Paul Mccartney, still not dead.

24 Aug

I am a touch late typing this post, amongst other things I was waiting for my dew claws to be clipped. The subject however has been bugging me for quite some time. After watching the quite fantastic opening ceremony of the London 2012 Olympic Games, I was quite saddened by the vitriol that was expressed regarding Paul Mccartney’s appearance at  the end of the show. There appeared to be universal condemnation for the ageing Beatle and his rendition of Hey Jude. However, two weeks later, when a VT of John Lennon was played in the closing ceremony, there was no such outcry about his inclusion.

The reason for this is simple, Paul is not dead. Dying whilst still culturally relevant guarantees immortality, future generations learn of the legend of Lennon, and never get to see some washed-up wife-beating OAP who hasn’t made a decent record in thirty years. Better still, Lennon being cut down in his prime allows us to imagine, that in 2012 he would still have be a great pop-culture icon.

I have no particular love of the Beatles, Macca or Lennon. Neither for that matter, do I have any particular dislike of them. The Olympic Opening Ceremony was a celebration of British Culture.
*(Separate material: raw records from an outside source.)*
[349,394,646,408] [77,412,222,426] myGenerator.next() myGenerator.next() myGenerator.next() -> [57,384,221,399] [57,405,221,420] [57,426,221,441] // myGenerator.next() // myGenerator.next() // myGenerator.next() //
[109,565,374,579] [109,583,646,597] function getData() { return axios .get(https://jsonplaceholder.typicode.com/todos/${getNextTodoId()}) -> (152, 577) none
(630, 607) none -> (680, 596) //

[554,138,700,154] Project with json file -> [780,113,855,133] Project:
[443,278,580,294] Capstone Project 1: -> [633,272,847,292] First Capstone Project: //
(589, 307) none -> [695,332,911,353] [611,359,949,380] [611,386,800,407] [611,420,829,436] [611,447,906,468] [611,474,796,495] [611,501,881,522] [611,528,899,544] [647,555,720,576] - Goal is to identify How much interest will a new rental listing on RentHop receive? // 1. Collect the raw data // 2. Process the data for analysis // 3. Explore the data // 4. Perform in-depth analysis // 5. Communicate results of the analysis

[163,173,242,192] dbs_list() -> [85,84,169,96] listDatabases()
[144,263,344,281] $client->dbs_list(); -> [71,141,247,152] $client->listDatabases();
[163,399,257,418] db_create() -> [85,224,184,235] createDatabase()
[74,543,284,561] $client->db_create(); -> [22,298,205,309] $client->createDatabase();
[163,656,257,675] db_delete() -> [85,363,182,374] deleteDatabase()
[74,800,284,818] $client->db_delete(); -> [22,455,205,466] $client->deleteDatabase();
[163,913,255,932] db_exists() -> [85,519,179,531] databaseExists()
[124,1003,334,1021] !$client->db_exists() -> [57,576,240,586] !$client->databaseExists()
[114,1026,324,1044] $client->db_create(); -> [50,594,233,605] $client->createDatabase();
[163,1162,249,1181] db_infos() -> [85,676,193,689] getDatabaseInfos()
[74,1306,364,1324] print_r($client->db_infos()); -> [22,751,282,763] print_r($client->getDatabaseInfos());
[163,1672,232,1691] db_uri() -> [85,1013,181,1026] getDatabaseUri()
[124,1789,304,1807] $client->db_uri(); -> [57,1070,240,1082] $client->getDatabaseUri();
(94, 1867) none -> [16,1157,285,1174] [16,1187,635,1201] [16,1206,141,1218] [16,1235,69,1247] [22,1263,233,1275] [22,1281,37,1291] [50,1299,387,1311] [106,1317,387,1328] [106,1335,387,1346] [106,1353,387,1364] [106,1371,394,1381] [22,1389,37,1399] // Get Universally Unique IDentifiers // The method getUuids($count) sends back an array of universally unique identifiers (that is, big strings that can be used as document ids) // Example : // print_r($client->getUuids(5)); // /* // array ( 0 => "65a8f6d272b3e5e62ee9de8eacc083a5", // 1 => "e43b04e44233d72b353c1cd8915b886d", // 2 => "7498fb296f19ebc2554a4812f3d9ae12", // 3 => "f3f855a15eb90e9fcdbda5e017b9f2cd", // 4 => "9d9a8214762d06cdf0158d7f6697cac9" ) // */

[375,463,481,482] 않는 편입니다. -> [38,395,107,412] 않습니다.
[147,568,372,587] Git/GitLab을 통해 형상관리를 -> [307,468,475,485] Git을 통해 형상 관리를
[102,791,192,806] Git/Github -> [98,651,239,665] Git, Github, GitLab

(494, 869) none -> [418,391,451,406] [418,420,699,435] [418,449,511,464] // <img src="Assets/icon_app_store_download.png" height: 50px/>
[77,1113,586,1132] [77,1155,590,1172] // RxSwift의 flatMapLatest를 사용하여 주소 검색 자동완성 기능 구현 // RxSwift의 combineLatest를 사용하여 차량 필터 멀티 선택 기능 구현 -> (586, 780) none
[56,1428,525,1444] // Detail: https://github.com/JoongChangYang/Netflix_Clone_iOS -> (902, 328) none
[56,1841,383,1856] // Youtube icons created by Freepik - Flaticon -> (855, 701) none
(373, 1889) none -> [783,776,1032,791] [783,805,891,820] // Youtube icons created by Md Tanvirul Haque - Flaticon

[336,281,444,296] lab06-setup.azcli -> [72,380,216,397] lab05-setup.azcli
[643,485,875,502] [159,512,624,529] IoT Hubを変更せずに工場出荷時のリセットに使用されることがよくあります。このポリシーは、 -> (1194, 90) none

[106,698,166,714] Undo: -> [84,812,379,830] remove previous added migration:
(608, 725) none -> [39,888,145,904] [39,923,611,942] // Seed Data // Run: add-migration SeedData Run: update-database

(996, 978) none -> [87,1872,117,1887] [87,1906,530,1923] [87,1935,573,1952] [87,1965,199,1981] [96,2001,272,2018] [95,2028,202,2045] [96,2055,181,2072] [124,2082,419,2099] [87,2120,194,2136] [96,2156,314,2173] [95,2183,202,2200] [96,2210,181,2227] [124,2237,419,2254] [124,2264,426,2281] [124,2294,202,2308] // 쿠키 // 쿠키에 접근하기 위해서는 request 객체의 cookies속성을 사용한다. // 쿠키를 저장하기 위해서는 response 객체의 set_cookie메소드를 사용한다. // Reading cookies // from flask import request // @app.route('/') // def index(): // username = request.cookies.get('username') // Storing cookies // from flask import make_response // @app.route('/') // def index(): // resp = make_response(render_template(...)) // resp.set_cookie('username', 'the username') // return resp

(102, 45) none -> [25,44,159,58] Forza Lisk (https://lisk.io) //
One thing that we certainly do export globally from the UK is music; as such it had to be a major feature in the ceremony. If you tried to put an anthology of British pop music together and omitted the Beatles you would be laughed at. The decision to include them was a dead cert.

Given this fact it makes perfect sense to invite one of the surviving members to put a show on for the world. It’s not Macca’s fault that he is not dead, that he accepted the gig and that he played (a bloody good version of) the classic ‘end of the night track’ that was asked of him.

It’s sad that we show such little respect for age, achievement and experience, Paul Mccartney is no longer a pop icon, but the fact he happens to still be alive, shouldn’t deny him a place in a contemporary account of our cultural history. I am glad that Danny Boyle realised this. It is a pity that so many others were quick to jump on a band wagon without thinking. That is all.